= EXERCISE MATERIAL =
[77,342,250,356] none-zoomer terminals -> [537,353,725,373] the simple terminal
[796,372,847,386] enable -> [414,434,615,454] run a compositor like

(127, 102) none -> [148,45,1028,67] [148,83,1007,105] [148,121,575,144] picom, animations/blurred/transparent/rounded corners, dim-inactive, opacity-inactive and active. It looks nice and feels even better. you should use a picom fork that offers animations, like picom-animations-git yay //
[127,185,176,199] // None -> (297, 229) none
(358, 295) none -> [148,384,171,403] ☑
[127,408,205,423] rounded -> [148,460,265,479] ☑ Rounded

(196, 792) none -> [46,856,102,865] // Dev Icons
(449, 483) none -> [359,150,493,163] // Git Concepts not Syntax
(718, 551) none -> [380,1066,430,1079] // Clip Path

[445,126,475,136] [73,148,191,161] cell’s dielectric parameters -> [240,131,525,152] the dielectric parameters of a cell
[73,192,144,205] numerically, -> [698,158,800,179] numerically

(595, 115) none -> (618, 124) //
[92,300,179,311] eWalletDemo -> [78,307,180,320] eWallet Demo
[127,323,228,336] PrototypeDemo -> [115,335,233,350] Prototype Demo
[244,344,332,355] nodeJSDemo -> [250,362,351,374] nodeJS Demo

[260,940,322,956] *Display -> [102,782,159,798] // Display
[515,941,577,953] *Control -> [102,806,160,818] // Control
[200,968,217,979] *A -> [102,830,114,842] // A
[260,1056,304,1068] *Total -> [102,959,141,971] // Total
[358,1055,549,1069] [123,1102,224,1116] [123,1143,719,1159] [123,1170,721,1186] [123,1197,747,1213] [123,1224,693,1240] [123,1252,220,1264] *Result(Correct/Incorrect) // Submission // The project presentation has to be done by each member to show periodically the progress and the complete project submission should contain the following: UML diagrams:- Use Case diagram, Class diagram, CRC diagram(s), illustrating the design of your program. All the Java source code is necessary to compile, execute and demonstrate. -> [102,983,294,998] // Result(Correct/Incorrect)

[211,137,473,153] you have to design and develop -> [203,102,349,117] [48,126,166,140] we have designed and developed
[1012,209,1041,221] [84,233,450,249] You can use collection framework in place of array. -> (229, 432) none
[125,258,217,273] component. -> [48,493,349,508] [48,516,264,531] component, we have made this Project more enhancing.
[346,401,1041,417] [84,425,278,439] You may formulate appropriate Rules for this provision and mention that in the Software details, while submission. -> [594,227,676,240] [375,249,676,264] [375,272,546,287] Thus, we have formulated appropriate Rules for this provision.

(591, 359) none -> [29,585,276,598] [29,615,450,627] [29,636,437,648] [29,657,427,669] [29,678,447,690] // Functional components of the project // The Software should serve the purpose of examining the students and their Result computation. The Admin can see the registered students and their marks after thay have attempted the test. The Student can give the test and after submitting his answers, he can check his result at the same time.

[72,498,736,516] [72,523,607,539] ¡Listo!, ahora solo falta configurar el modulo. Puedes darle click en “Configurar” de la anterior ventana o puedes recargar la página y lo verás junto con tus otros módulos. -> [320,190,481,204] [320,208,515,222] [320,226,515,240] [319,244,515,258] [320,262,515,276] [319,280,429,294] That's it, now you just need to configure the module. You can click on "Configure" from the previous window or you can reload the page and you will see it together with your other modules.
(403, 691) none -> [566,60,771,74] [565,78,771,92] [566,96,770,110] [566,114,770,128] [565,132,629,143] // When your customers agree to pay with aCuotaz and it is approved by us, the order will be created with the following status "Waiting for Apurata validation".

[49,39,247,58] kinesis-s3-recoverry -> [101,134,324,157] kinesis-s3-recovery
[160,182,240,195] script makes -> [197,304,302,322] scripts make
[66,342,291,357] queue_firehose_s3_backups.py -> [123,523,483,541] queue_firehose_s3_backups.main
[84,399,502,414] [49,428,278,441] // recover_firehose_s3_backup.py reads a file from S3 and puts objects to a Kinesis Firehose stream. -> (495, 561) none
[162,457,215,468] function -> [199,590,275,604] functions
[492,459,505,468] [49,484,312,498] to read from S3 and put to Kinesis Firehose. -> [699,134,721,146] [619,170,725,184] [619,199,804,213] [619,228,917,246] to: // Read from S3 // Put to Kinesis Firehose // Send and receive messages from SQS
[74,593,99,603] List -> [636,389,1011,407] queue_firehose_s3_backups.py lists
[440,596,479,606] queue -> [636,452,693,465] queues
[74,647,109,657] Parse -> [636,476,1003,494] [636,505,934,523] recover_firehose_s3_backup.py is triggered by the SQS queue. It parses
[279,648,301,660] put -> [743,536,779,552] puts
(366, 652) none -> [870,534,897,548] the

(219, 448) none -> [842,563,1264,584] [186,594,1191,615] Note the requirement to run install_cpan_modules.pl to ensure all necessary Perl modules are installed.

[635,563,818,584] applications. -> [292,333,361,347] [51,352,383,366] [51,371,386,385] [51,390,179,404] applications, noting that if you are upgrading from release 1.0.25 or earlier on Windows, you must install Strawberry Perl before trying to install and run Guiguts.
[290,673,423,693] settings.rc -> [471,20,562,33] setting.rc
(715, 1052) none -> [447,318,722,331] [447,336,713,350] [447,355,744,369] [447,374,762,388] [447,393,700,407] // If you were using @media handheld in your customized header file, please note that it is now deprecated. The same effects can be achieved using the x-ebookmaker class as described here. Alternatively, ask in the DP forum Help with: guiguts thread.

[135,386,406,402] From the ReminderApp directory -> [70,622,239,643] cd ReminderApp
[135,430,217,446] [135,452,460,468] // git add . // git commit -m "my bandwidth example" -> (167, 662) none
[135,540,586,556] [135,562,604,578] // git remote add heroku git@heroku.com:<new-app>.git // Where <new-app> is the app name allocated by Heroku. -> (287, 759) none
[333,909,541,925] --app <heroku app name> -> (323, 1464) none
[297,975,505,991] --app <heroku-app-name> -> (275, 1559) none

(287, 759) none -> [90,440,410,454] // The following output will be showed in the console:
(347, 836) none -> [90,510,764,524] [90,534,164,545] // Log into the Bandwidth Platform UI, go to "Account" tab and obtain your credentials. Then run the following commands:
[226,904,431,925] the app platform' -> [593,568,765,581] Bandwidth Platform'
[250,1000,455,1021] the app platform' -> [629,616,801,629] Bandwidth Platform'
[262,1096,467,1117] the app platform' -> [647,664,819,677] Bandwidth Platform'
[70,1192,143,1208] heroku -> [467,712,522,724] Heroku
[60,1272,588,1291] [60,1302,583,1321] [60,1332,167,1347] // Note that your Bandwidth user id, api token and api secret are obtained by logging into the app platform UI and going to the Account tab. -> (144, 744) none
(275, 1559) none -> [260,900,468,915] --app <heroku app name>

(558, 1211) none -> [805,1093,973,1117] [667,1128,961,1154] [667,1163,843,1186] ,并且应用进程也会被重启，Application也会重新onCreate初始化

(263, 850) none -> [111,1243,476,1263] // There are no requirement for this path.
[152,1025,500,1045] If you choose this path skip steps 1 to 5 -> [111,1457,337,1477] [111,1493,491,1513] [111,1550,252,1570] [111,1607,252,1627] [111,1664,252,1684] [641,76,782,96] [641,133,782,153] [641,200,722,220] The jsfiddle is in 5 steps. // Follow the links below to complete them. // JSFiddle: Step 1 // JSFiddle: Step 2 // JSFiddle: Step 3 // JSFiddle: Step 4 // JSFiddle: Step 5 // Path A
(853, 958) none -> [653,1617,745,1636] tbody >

= EXERCISE OBJECTIVE =
Where does the string "Account" appear in the records above? Show every line that holds it.

= PROBLEM SOLUTION =
(347, 836) none -> [90,510,764,524] [90,534,164,545] // Log into the Bandwidth Platform UI, go to "Account" tab and obtain your credentials. Then run the following commands:
[60,1272,588,1291] [60,1302,583,1321] [60,1332,167,1347] // Note that your Bandwidth user id, api token and api secret are obtained by logging into the app platform UI and going to the Account tab. -> (144, 744) none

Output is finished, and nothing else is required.